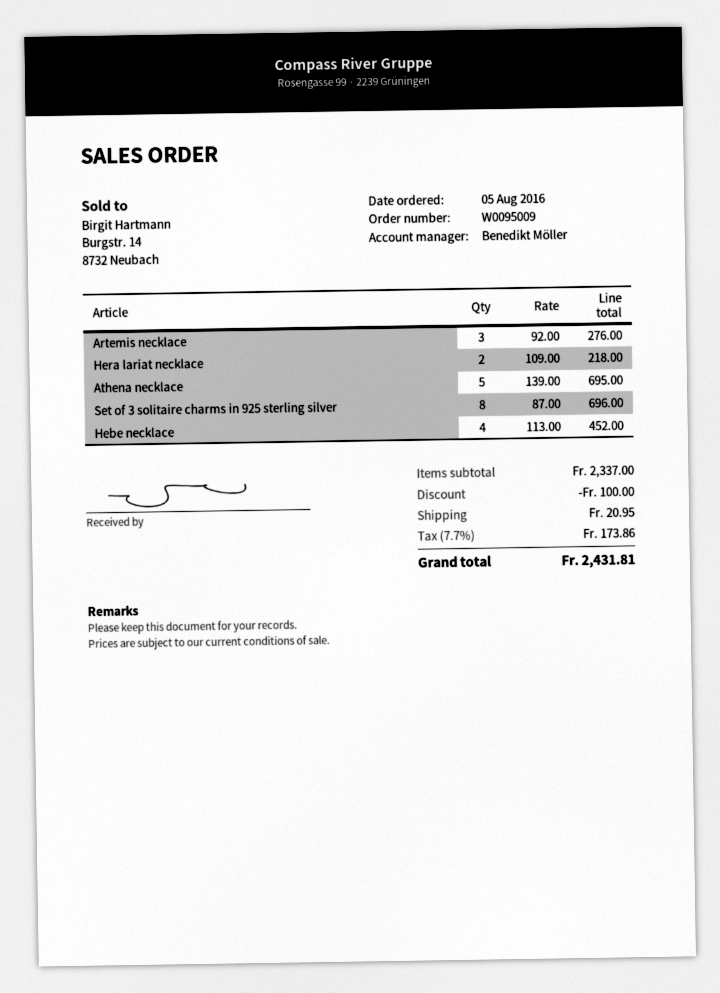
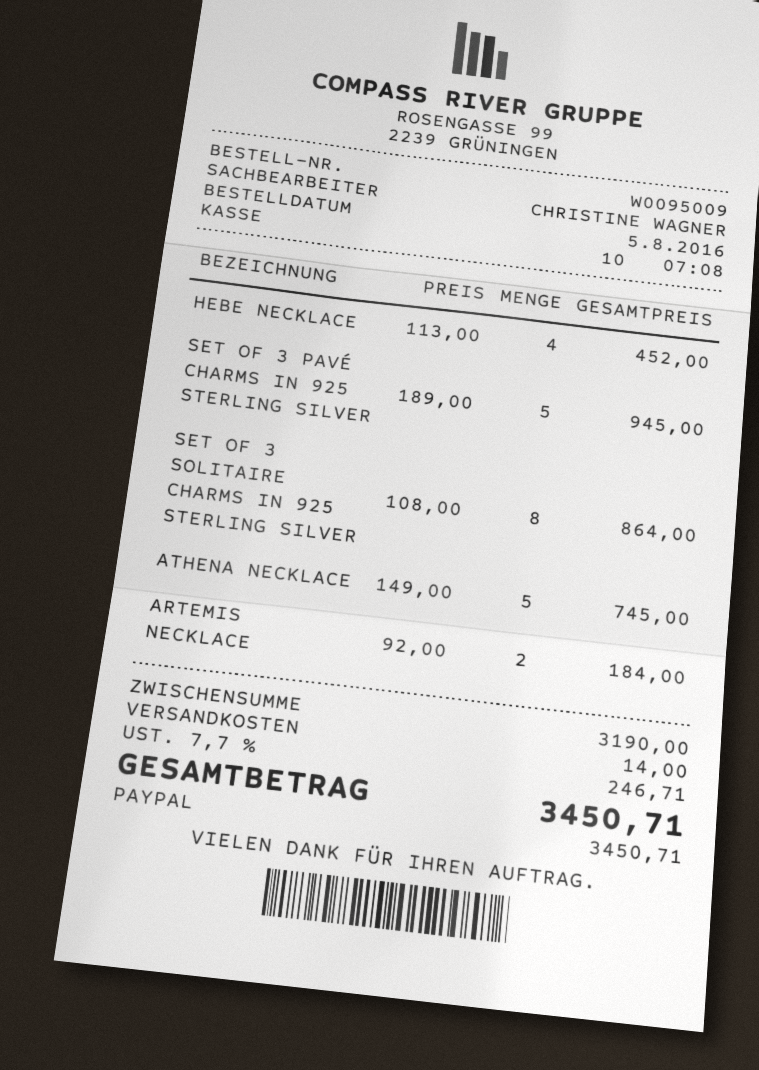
sales rep: Benedikt Möller -> CHRISTINE WAGNER
Artemis necklace: 3 x 92.00 = 276.00 -> 2 x 92.00 = 184.00
Hera lariat necklace: 2 x 109.00 = 218.00 -> none
Athena necklace: 5 x 139.00 = 695.00 -> 5 x 149.00 = 745.00
Set of 3 solitaire charms in 925 sterling silver: 8 x 87.00 = 696.00 -> 8 x 108.00 = 864.00
SET OF 3 PAVÉ CHARMS IN 925 STERLING SILVER: none -> 5 x 189.00 = 945.00
subtotal: 2337.00 -> 3190.00
discount: 100.00 -> none
shipping: 20.95 -> 14.00
tax: 7.7% = 173.86 -> 7.7% = 246.71
total: 2431.81 -> 3450.71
----
■ Task item:
Every entry above needs to be duplicated exactly, without its images.

■ Answer for this exercise:
sales rep: Benedikt Möller -> CHRISTINE WAGNER
Artemis necklace: 3 x 92.00 = 276.00 -> 2 x 92.00 = 184.00
Hera lariat necklace: 2 x 109.00 = 218.00 -> none
Athena necklace: 5 x 139.00 = 695.00 -> 5 x 149.00 = 745.00
Set of 3 solitaire charms in 925 sterling silver: 8 x 87.00 = 696.00 -> 8 x 108.00 = 864.00
SET OF 3 PAVÉ CHARMS IN 925 STERLING SILVER: none -> 5 x 189.00 = 945.00
subtotal: 2337.00 -> 3190.00
discount: 100.00 -> none
shipping: 20.95 -> 14.00
tax: 7.7% = 173.86 -> 7.7% = 246.71
total: 2431.81 -> 3450.71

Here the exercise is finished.